Dynamic Graphs: Connected Components in Dynamic Graphs

Chapter 3: Connected Components (CC) in Dynamic Graphs

Introduction

Connected Components are a fundamental concept in graph theory, partitioning a graph into disjoint subgraphs within which any two vertices are connected by a path. In dynamic graphs, vertices and edges can be added or removed over time, which poses challenges for efficiently identifying connected components. This chapter explores these challenges and solutions.

Standard Connected Components Algorithm

The most common algorithm for finding connected components in a static, undirected graph is Depth-First Search (DFS). Here's a quick review of the algorithm:

  ConnectedComponents(Graph G):
    1. Initialize an empty list to store connected components
    2. Mark all vertices as unvisited
    3. For each unvisited vertex u:
        4. Initialize an empty list for the current component
        5. DFS(u, current component)
        6. Add the current component to the list of connected components

  DFS(u, current component):
    1. Mark u as visited
    2. Add u to current component
    3. For each neighbor v of u:
        4. If v is not visited:
            5. DFS(v, current component)

Dynamic Graphs and Connected Components

The primary challenges in identifying connected components in dynamic graphs are:

• When vertices or edges are added, existing components may merge.
• When vertices or edges are removed, a single component may split into multiple components.

Connected Components in Dynamic Graphs

Strategies to adapt Connected Components algorithms for dynamic graphs include:

1. Recomputing from Scratch: Simple but computationally expensive.
2. Incremental Updates: Efficiently update the connected components as changes occur.

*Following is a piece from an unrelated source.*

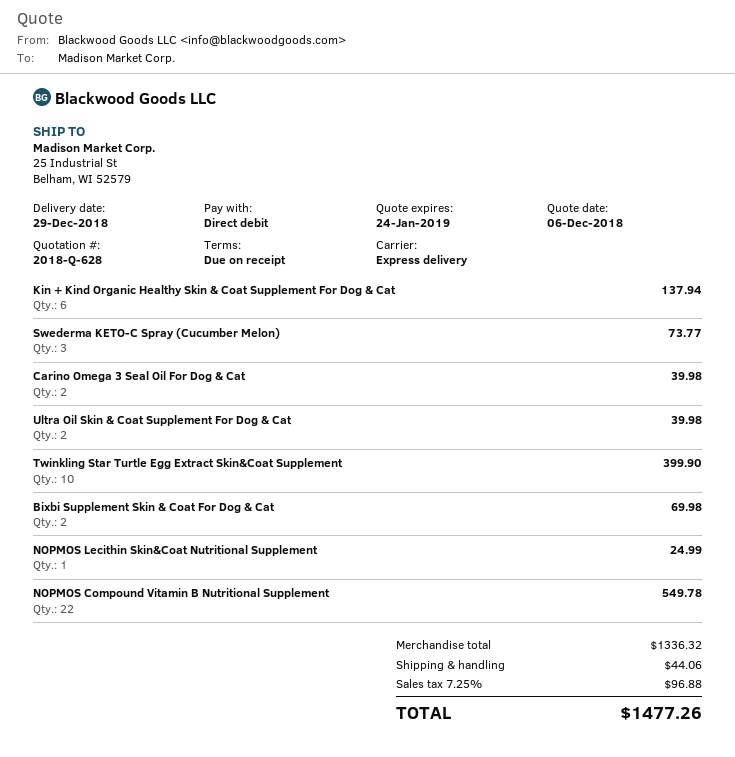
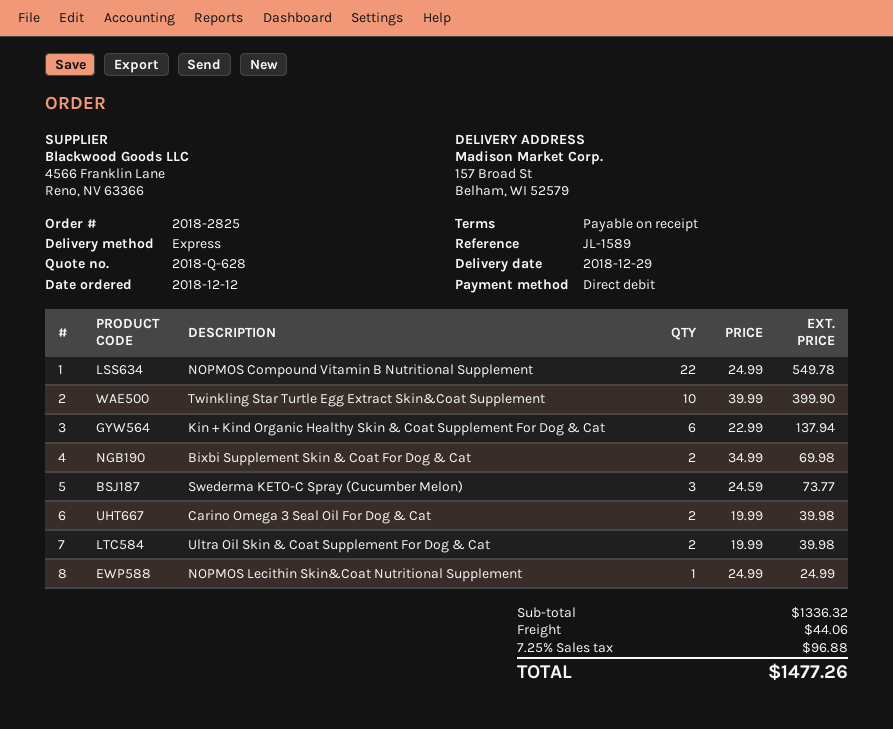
ship to: 25 Industrial St, Belham, WI 52579 -> 157 Broad St, Belham, WI 52579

Incremental Connected Components Algorithm

  IncrementalConnectedComponents(Graph G_t, CC_List):
    1. Detect changes (added/removed vertices and edges)
    2. Update CC_List according to the changes
    3. Correct any inconsistencies in CC_List

Conclusion

Connected components are fundamental to many graph algorithms and applications. Like BFS and SSSP, connected components can be efficiently computed in dynamic graphs using incremental methods.